Qual a Diferença entre Expectativas e Previsões?



Hoje optei por compartilhar mais um excelente texto de Tiago Reis, que particularmente sou muito fã. Ele comenta nesse artigo sobre a diferença entre expectativas e previsões, algo que para muitos é parecido, mas que possuem diferenças imensas. No mercado financeiro não é diferente, infelizmente temos muitas pessoas que tentam adivinhar o futuro ao invés de tentar avaliá-lo. Veja mais no artigo que compartilhamos com vocês abaixo.


Dentro do mundo dos investimentos é bastante comum vermos pessoas fazendo previsões. Questionamentos como: “Quando a próxima crise vai acontecer?", “Será que a bolsa vai subir mais?” e “Devo investir no exterior com o dólar alto?” surgem a todo momento.

Não que essas perguntas não sejam importantes, mas é praticamente impossível identificar quando ou em que proporção esses eventos irão ocorrer.

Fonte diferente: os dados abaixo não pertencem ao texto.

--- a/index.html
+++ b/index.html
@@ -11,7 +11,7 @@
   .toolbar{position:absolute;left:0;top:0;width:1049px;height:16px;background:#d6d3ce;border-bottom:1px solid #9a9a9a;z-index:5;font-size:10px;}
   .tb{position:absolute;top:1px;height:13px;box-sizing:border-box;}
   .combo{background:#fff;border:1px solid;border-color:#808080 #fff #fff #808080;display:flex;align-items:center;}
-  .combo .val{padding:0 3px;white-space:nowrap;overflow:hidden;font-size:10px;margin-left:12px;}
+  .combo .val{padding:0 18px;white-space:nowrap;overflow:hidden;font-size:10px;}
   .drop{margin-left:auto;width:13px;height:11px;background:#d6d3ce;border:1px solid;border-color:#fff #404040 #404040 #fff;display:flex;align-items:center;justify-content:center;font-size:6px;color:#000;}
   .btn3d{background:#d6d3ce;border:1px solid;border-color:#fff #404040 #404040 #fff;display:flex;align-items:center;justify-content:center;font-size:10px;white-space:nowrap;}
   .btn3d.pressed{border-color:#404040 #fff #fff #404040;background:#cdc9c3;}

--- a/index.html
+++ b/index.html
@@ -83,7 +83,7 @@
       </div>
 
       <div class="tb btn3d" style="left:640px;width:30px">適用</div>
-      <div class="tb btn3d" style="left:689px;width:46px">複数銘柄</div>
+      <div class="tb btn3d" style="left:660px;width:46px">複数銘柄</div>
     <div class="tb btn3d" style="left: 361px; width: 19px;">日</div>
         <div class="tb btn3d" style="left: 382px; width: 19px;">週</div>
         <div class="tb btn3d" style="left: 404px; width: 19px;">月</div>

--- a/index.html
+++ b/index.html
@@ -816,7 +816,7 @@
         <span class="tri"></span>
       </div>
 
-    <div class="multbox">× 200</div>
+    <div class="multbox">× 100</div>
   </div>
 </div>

Ainda assim, existe um bombardeio constante de informações, por todos os lados, com diferentes previsões sobre investimentos. A pergunta aqui é: como saber se podemos confiar ou não nessas previsões?

Para responder melhor a essa pergunta, antes precisamos diferenciar entre os conceitos de expectativa e previsão. Embora tenham semelhanças e pareçam ser a mesma coisa, eles possuem uma grande diferença.

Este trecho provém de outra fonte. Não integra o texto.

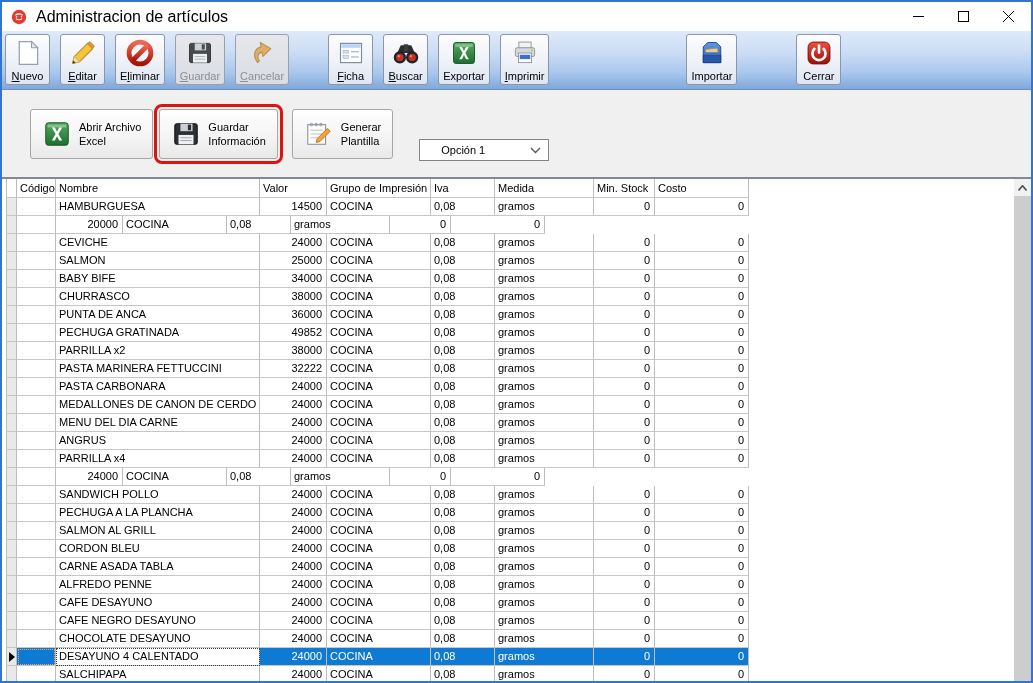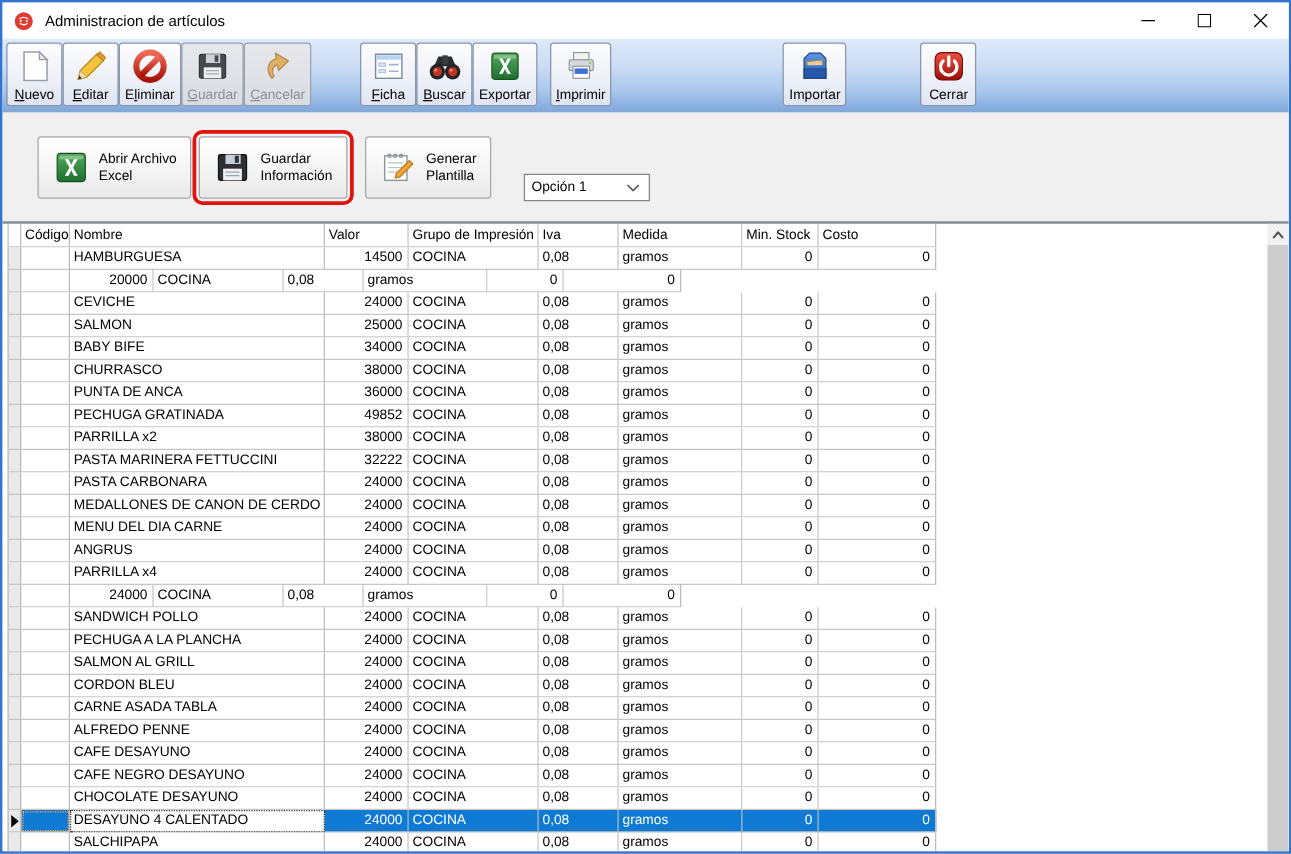--- a/index.html
+++ b/index.html
@@ -13,7 +13,7 @@
   
   .titlebar { height:29px; background:#fff; display:flex; align-items:center; flex:0 0 auto; }
   .app-icon { width:16px; height:16px; margin-left:9px; display:flex; }
-  .title { font-size:12px; color:#000; margin-left:9px; flex:1; white-space:nowrap; }
+  .title { font-size:16px; color:#000; margin-left:9px; flex:1; white-space:nowrap; }
   .win-controls { display:flex; height:100%; }
   .wc { width:45px; height:100%; display:flex; align-items:center; justify-content:center; }
   .wc svg { width:11px; height:11px; }

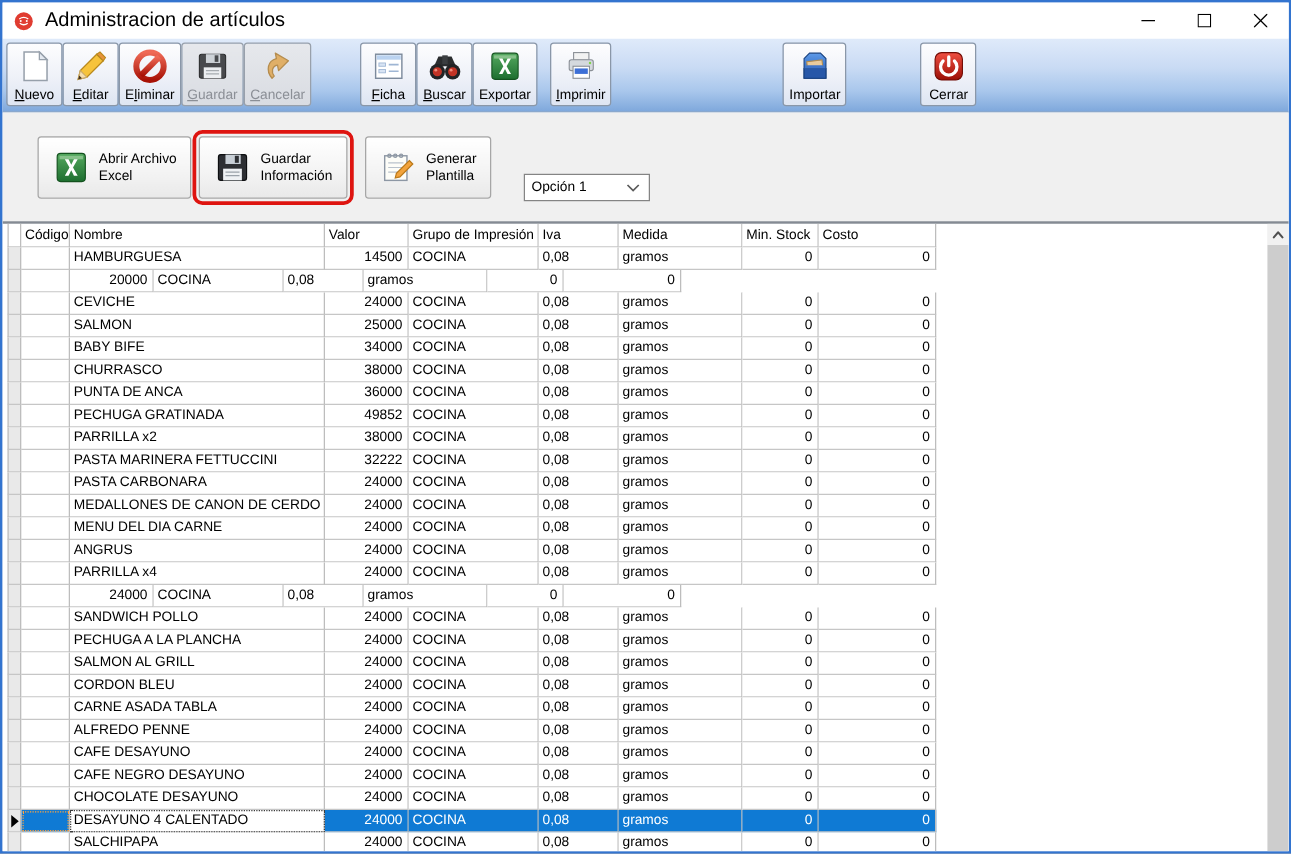--- a/index.html
+++ b/index.html
@@ -32,7 +32,7 @@
     background:linear-gradient(180deg,#fdfdfe,#eef1f8 55%,#dee5f2);
     border:1px solid #8a97a8; border-radius:3px; cursor:default;
   }
-  .tbtn + .tbtn { margin-left:0px; }
+  .tbtn + .tbtn { margin-left:10px; }
   .tbtn .ticon { height:30px; display:flex; align-items:center; }
   .tbtn svg { width:28px; height:28px; }
   .tbtn .tlbl { font-size:11px; color:#000; line-height:12px; white-space:nowrap; }

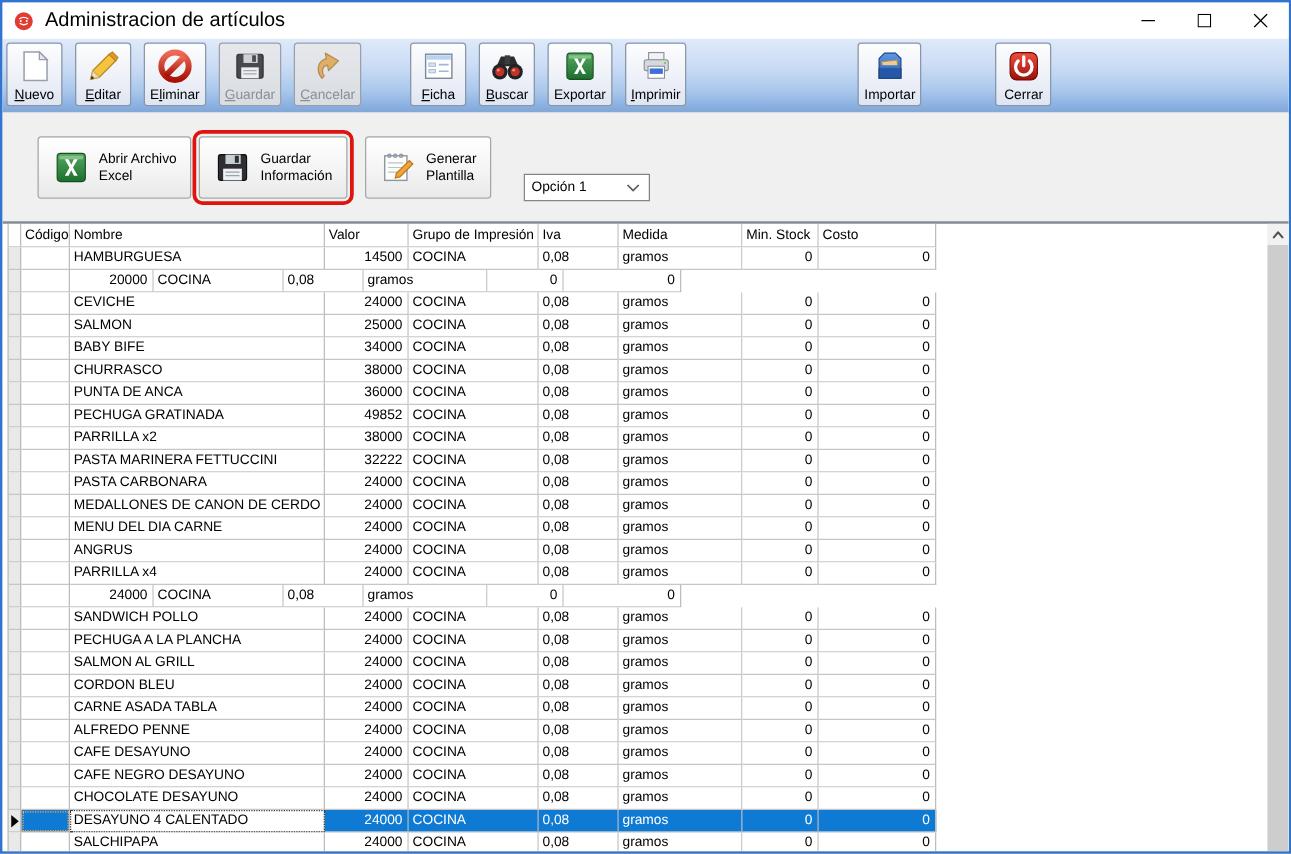--- a/index.html
+++ b/index.html
@@ -55,9 +55,9 @@
   .sbtn.highlight-red { outline:3px solid #de1410; outline-offset:2px; }
   .s-b1 { margin-right:6px; } .s-b2 { margin-right:14px; }
   .combobox {
-    margin-left:26px; width:101px; height:22px; background:#fff;
+    margin-left:26px; width:130px; height:22px; background:#fff;
     border:1px solid #848484; display:flex; align-items:center; justify-content:space-between;
-    font-size:11px; padding:0 7px 0 5px; color:#000;margin-top:33px;
+    font-size:11px; padding:0 7px 0 21px; color:#000;margin-top:33px;
   }
   .combobox svg { width:11px; height:7px; }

Uma pessoa pode ter a ideia de que alguns investimentos não irão performar tão bem, mas não tem como saber quais serão. É possível esperar uma crise financeira – ou que o mercado tenha uma queda superior a 40% –, mas não é possível prever quando de maneira exata.

De forma resumida, uma expectativa é a aplicação do conhecimento de como as coisas aconteceram no passado em relação à probabilidade de se repetirem no futuro. Já uma previsão ocorre quando se diz que algo acontecerá em um ponto específico no tempo.

O fato é que todos os investidores gostariam de poder prever o que vai acontecer nos próximos anos. No entanto, isso é impossível, pois é muito difícil levar em consideração 100% dos milhares de fatores que impactam o resultado.

Por mais que a expectativa não dê o momento exato em que algo poderá acontecer, ela pode ajudar na preparação contra o fator surpresa quando o problema realmente chegar. Isso é particularmente importante ao lidar com investimentos, pois leva o investidor a tomar decisões considerando uma margem de erro e o deixa preparado para quaisquer frustrações.

Na prática, a diferença entre afirmar que uma crise acontecerá na segunda metade de 2021 e dizer que se espera que aconteça uma crise ao longo da década é gigantesca. Se o investidor mantém uma expectativa, não vai se surpreender quando ela se concretizar – e estará preparado. Porém, caso não a mantenha, ele dificilmente terá preparado seu portfólio de investimentos com diversificação. Portanto, poderá enfrentar problemas.

Nesse ponto, entende-se que é preciso ter cuidado ao dar ouvidos a previsões, até porque ninguém tem uma bola de cristal para adivinhar o futuro. Por outro lado, ter uma ideia geral do que é esperado ajuda o investidor a tomar decisões melhores.

Alguns investidores, munidos de previsões próprias ou de terceiros, acreditam que sempre conseguirão investir nos melhores momentos. Mas isso é mais uma ilusão do que qualquer outra coisa.

É muito difícil acertar o momento certo para fazer a compra ou a venda de investimentos, o chamado market timing. Sendo assim, o investidor de longo prazo deve ter paciência, acima de qualquer previsão ou expectativa.

Investir em ativos que tenham uma margem de segurança e uma diversificação inteligente pode ajudar o investidor a criar uma estratégia melhor no longo prazo, preparando-o para a maior parte dos cenários adversos.

Uma habilidade importante a ser adquirida pelos investidores de longo prazo é comemorar quando o preço das empresas em que ele investe cai – a famosa promoção. Veja que estamos falando de preço, e não de valor.

Isso porque o mercado abre uma oportunidade para o investidor adquirir uma empresa cujos fundamentos estão melhorando (receitas e lucros aumentando, companhia ganhando market share etc.) por preços mais baixos. Obviamente, o investidor deve ter o cuidado para verificar se os fundamentos não estão se deteriorando – caso em que deve se preocupar.

Mas isso nem sempre é fácil. Temos um instinto natural de querer comprar sempre no momento certo, esperando, desde a compra, que nossos ativos se valorizem. No entanto, quando fazemos aportes mensais, estamos acumulando patrimônio e, então, quanto mais barato adquirirmos nossos ativos, melhores serão nossos retornos.